There are plenty of reasons that you may choose to relocate. No matter the reason, relocating an office is a big task. And, it’s likely that your business may struggle with the moving period.

Keep reading to learn how to deal with your office relocation. We’ll cover everything you need to know about moving the office and handling the changes that come with it.

How to Successfully Relocate An Office

In order to successfully relocate your office, you need to break everything down into chewable steps.

To help, we’ve organized your move into three phases: (1) planning, (2) packing, and (3) moving.

Phase 1: Planning

The first phase includes all of the steps you need to take while you’re planning your office relocation.

This may be the most important phase. Your success in this phase affects your success in the others.
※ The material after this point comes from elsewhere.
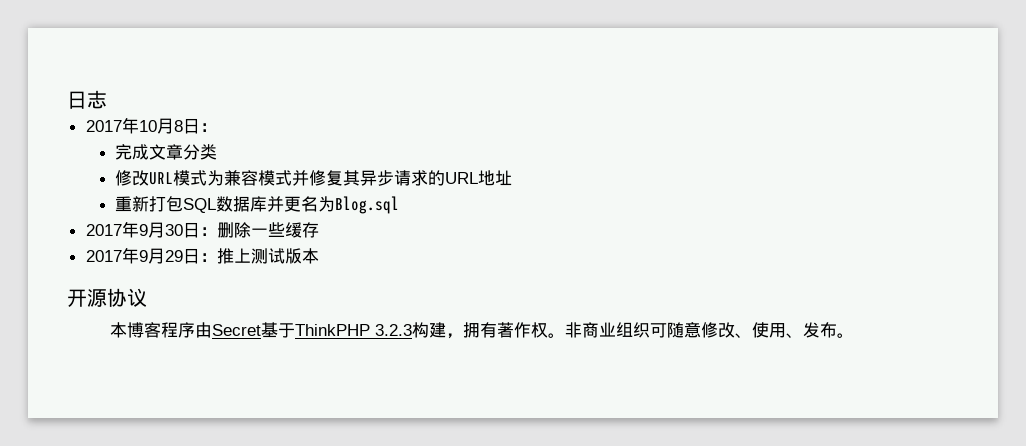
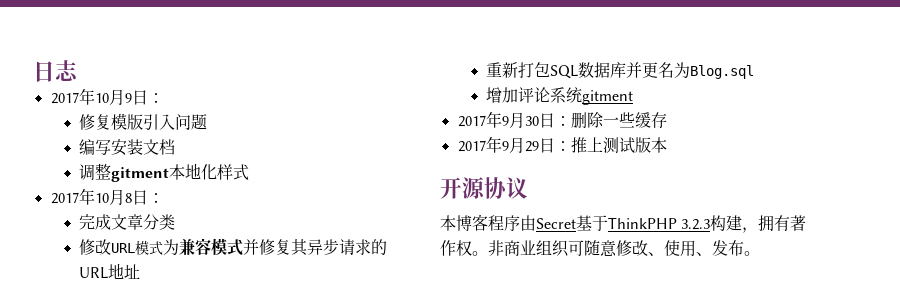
(107, 99) none -> [50,88,164,105] [79,113,208,131] [79,139,176,156] [79,163,250,182] // 2017年10月9日： // 修复模版引入问题 // 编写安装文档 // 调整gitment本地化样式
(400, 205) none -> [486,87,634,105] // 增加评论系统gitment

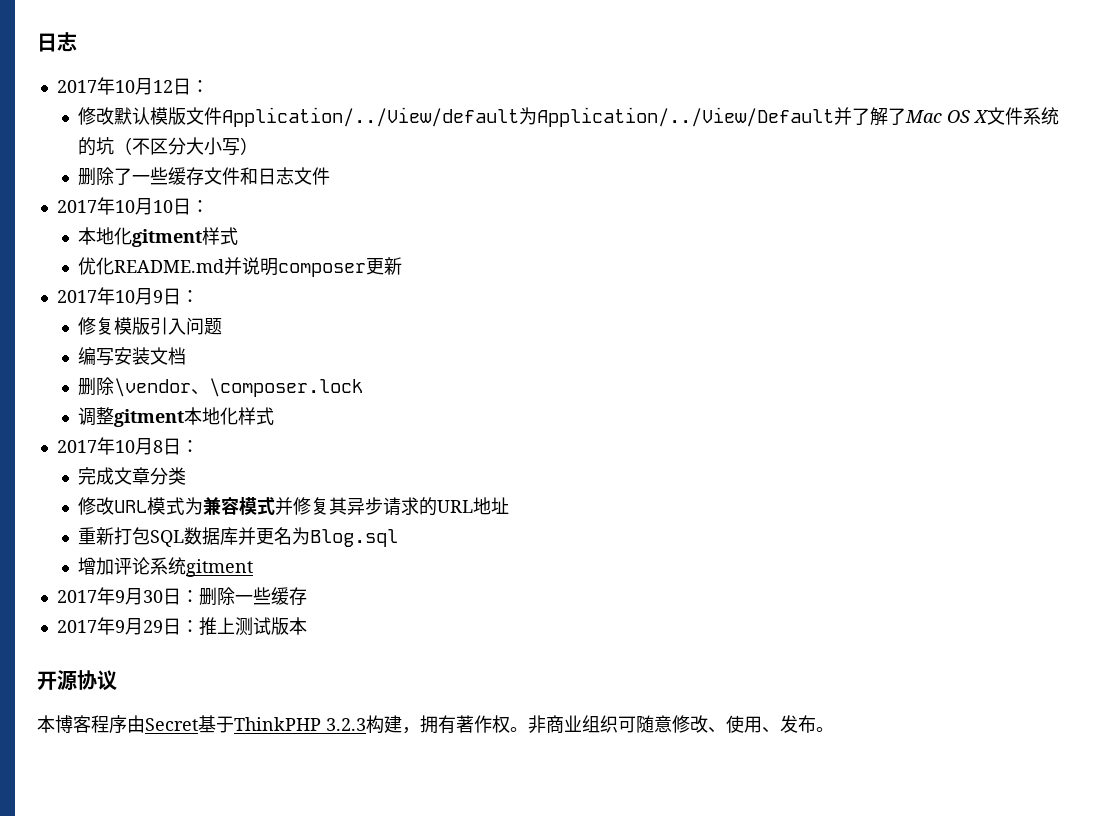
[33,60,79,82] 日志 -> [37,32,77,52] [56,77,209,95] [77,107,1059,127] [77,137,258,156] [77,167,330,186] [56,197,209,215] [77,227,238,247] [77,257,402,277] 日志 // 2017年10月12日： // 修改默认模版文件Application/../View/default为Application/../View/Default并了解了Mac OS X文件系统的坑（不区分大小写） // 删除了一些缓存文件和日志文件 // 2017年10月10日： // 本地化gitment样式 // 优化README.md并说明composer更新
(176, 147) none -> [77,377,363,397] // 删除\vendor、\composer.lock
1. Choose Your Office Relocation Hub

Communication runs rampant when these kinds of changes happen. People start chatting and sending messages across platforms and important points can get lost.

To prevent this, you need to designate one office relocation hub. This platform/chat should be the one place that people can go to to get the information they need for the move.

Using something like Google Teams or Slack can help you divide information as needed. You may want different sections for announcements, events, things to do, questions and answers, and more.

2. Organize Your Important Documents

We’re sure there are several documents your company needs to keep track of during the move. By separating these documents from everything else, you can be sure that they’re in a safe place while things are moving.

3. Send Your Office Relocation Announcement

Once you’ve chosen a channel for announcements and grabbed your important documents, you can make the office relocation announcement.

It may be difficult for some of your employees to come to terms with the change. So, you should include messaging and communication options for those who may struggle with the announcement.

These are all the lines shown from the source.